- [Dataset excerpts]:
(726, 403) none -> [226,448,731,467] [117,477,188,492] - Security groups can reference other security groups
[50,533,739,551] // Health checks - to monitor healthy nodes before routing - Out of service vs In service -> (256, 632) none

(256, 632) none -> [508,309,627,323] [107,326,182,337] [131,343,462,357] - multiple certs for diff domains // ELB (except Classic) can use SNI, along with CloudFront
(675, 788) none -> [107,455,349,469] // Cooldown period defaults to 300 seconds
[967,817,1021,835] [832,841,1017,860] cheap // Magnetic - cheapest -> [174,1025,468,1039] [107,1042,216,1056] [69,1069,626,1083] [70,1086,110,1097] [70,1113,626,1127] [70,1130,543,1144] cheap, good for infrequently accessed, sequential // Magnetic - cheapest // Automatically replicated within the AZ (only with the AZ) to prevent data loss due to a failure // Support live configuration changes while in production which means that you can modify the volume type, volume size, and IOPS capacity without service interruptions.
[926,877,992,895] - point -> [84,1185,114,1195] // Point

- [Problem to work on]: Repeat the lines above, from the one containing "[967,817,1021,835] [832,841,1017,860] cheap" to the final line, word for word and with nothing else.

- [Answer]:
[967,817,1021,835] [832,841,1017,860] cheap // Magnetic - cheapest -> [174,1025,468,1039] [107,1042,216,1056] [69,1069,626,1083] [70,1086,110,1097] [70,1113,626,1127] [70,1130,543,1144] cheap, good for infrequently accessed, sequential // Magnetic - cheapest // Automatically replicated within the AZ (only with the AZ) to prevent data loss due to a failure // Support live configuration changes while in production which means that you can modify the volume type, volume size, and IOPS capacity without service interruptions.
[926,877,992,895] - point -> [84,1185,114,1195] // Point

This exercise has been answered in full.